A Study of Lebrikizumab (LY3650150) in Adult Participants With Chronic Rhinosinusitis and Nasal Polyps Treated With Intranasal Corticosteroids (CONTRAST-NP)

Launched by ELI LILLY AND COMPANY · Mar 25, 2024

Keywords

ClinConnect Summary

The CONTRAST-NP clinical trial is studying a medication called lebrikizumab to see how well it works and how safe it is for adults with chronic rhinosinusitis and nasal polyps. This condition can cause ongoing nasal congestion, loss of smell, and other uncomfortable symptoms. To join the study, participants need to have a doctor’s diagnosis of chronic rhinosinusitis with nasal polyps and have been experiencing symptoms for at least eight weeks. They should also have tried other treatments, such as systemic corticosteroids or nasal surgery, within the last two years.

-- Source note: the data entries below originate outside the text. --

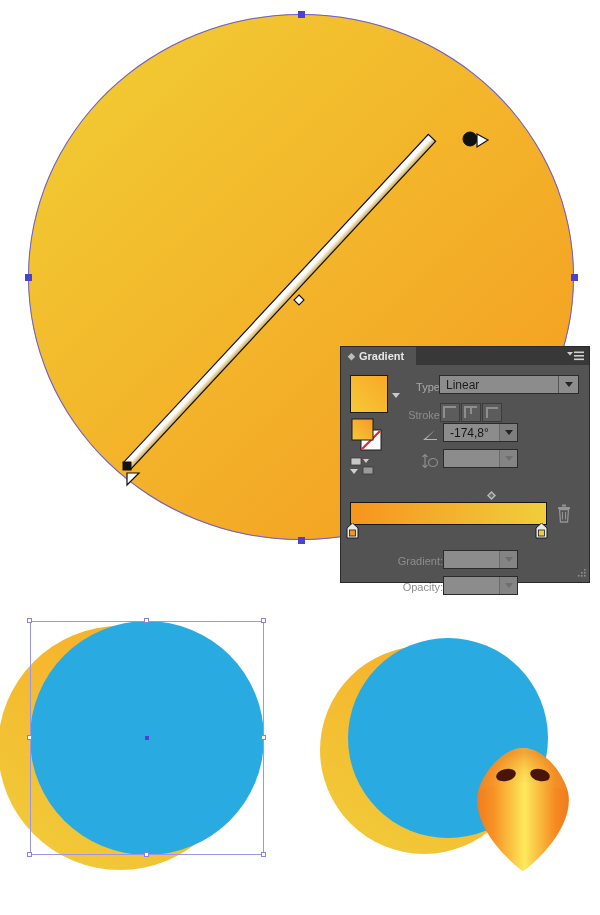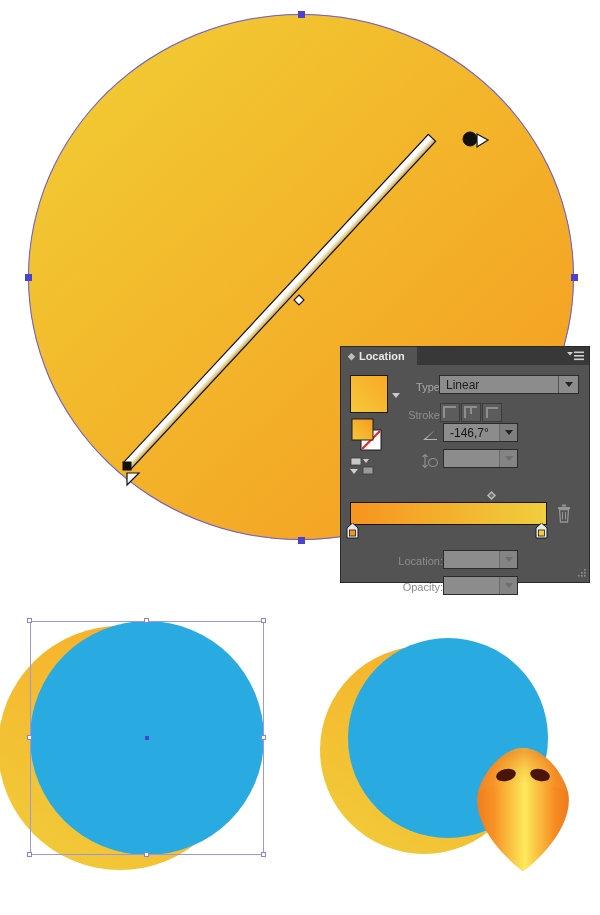"Location" span { text: Location -> Gradient }
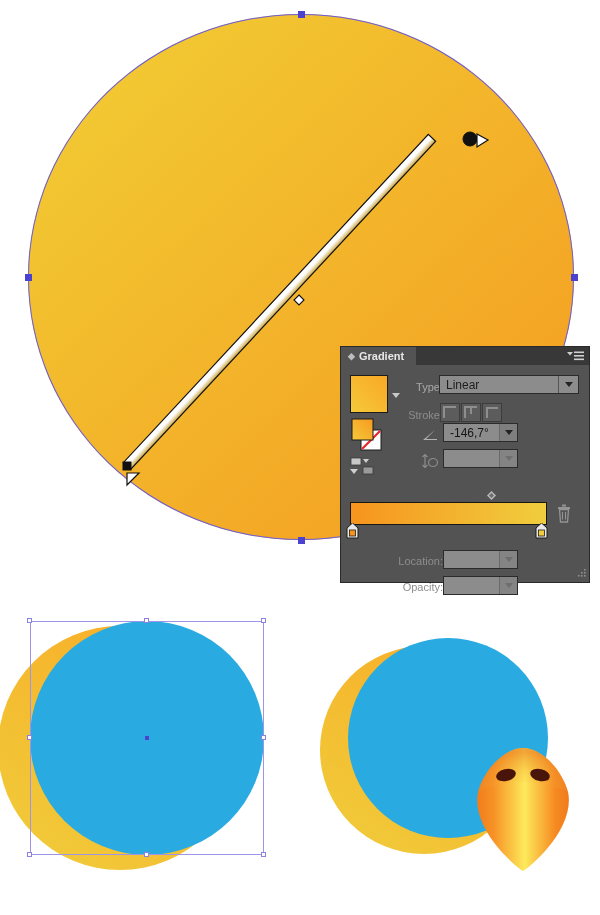"-146,7°" span.field-text { text: -146,7 -> -174,8 }
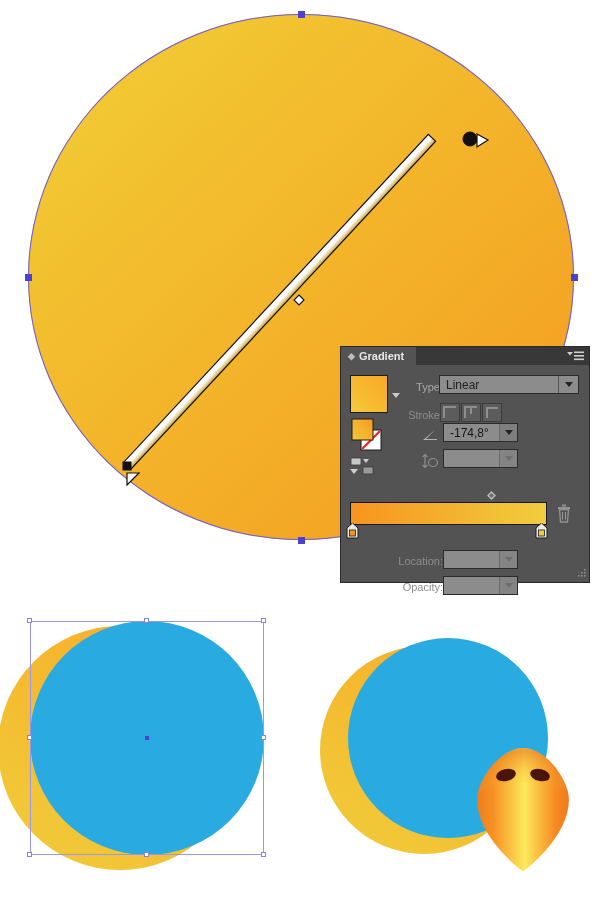"Location:" div.lbl { text: Location -> Gradient }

Participants in the trial can expect to be involved for about 18 months, during which they will receive the study medication and attend regular check-ups to monitor their health and symptoms. This study is currently recruiting men and women aged 18 and older who meet the eligibility criteria. It's important for potential participants to know that there are certain conditions and previous treatments that may prevent them from joining, such as recent surgeries or specific medical conditions. Overall, this study aims to provide valuable information that could improve treatment options for those suffering from this condition.

Gender

ALL

Eligibility criteria

• Inclusion Criteria:
• • Physician-diagnosed chronic rhinosinusitis (CRS) with bilateral nasal polyps (NP).
• • Prior treatment with systemic corticosteroids (SCS) within the last 2 years (or a medical contraindication or intolerance to SCS), prior surgery for NP, or both.
• • Endoscopic bilateral NPS score of at least 5 out of 8, with a minimum score of 2 in each nasal cavity performed at screening and baseline.
• * Ongoing symptoms for at least 8 weeks prior to study entry (screening), including:
• • 1. Nasal congestion with moderate or severe symptom severity (score 2 or 3) at screening and a weekly average severity score of at least 1 (range 0 to 3) at randomization, and
• • 2. At least one other symptom, such as partial loss of smell (hyposmia), total loss of smell (anosmia), or anterior or posterior rhinorrhea.
• • Have concomitant asthma must be stable in the 3 months prior to screening using permitted regular asthma treatment.
• Exclusion Criteria:
• • Have received a dose of lebrikizumab.
• • Have received treatment with any rescue medication and/or have the need for surgery for NP during screening and/or run-in period.
• • Allergen immunotherapy (subcutaneous immunotherapy \[SCIT\]/sublingual immunotherapy \[SLIT\]) initiated within 6 months prior to screening, that is not on a stable dose (3 months prior to screening) or may require a dose change during study.
• • Prior or current biologic treatment for CRSwNP and/or asthma including but not limited to omalizumab, dupilumab, mepolizumab, reslizumab, and benralizumab.
• * Have received treatment with any biologic or systemic immunosuppressants for inflammatory disease or autoimmune disease prior to the baseline visit:
• • 1. B cell-depleting biologics, including rituximab, within 6 months.
• • 2. other biologics within 5 half-lives (if known) or 8 weeks, whichever is longer.
• • 3. Systemic immunosuppressants within 4 weeks prior to baseline.
• • Have had any sinus intranasal surgery (including nasal polypectomy) within 6 months prior to screening
• • Have had prior sino-nasal surgery or sinus surgery changing lateral wall structure of the nose making it difficult to assess endoscopic NPS
• * Have a presence of any of the following conditions that may impact the assessment of endpoints at screening or baseline:
• • 1. Nasal septal deviation occluding at least one nostril.
• • 2. Antrochoanal polyps.
• • 3. Acute sinusitis, acute nasal infection, or acute upper respiratory infection.
• • 4. Ongoing rhinitis medicamentosa.
• • 5. Presence of another diagnosis associated with NP (ie, eosinophilic granulomatosis with polyangiitis, granulomatosis with polyangiitis, Young's syndrome, primary ciliary dyskinesia, cystic fibrosis).
• • 6. A nasal cavity tumor (malignant or benign).
• • 7. Evidence of fungal rhinosinusitis.
• • Have anosmia from COVID or any reason other than CRSwNP.
• • Participants with forced expiratory volume in 1 second (FEV1) 50% or less (of predicted normal) at screening.
• • Female participant who is pregnant, breastfeeding, or is planning to become pregnant, or to breastfeed during the study.